#### WHAT IS REQUIRED
Please write out, exactly as they appear, the line containing "4,066,437–4,261,237 | 81,776,048–85,693,476" and every line after it to the end of the records, and nothing more.

#### EXTRACTED MATERIAL

◆ ◆ ◆ ◆ ◆ ◆ ◆

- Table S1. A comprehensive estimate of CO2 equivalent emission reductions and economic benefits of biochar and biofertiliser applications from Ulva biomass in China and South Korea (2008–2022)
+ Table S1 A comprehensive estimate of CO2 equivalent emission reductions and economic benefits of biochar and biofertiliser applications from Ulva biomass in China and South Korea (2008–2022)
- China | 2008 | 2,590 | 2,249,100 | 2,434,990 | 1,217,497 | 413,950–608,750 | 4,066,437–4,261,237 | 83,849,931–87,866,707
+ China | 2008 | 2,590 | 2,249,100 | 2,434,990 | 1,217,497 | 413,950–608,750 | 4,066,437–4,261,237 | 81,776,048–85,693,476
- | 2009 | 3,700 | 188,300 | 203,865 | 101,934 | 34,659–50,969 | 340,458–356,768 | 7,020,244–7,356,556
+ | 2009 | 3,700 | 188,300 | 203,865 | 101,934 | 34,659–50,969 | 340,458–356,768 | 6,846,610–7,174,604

◆ ◆ ◆ ◆ ◆ ◆ ◆

#### SOLUTION BELOW
+ China | 2008 | 2,590 | 2,249,100 | 2,434,990 | 1,217,497 | 413,950–608,750 | 4,066,437–4,261,237 | 81,776,048–85,693,476
- | 2009 | 3,700 | 188,300 | 203,865 | 101,934 | 34,659–50,969 | 340,458–356,768 | 7,020,244–7,356,556
+ | 2009 | 3,700 | 188,300 | 203,865 | 101,934 | 34,659–50,969 | 340,458–356,768 | 6,846,610–7,174,604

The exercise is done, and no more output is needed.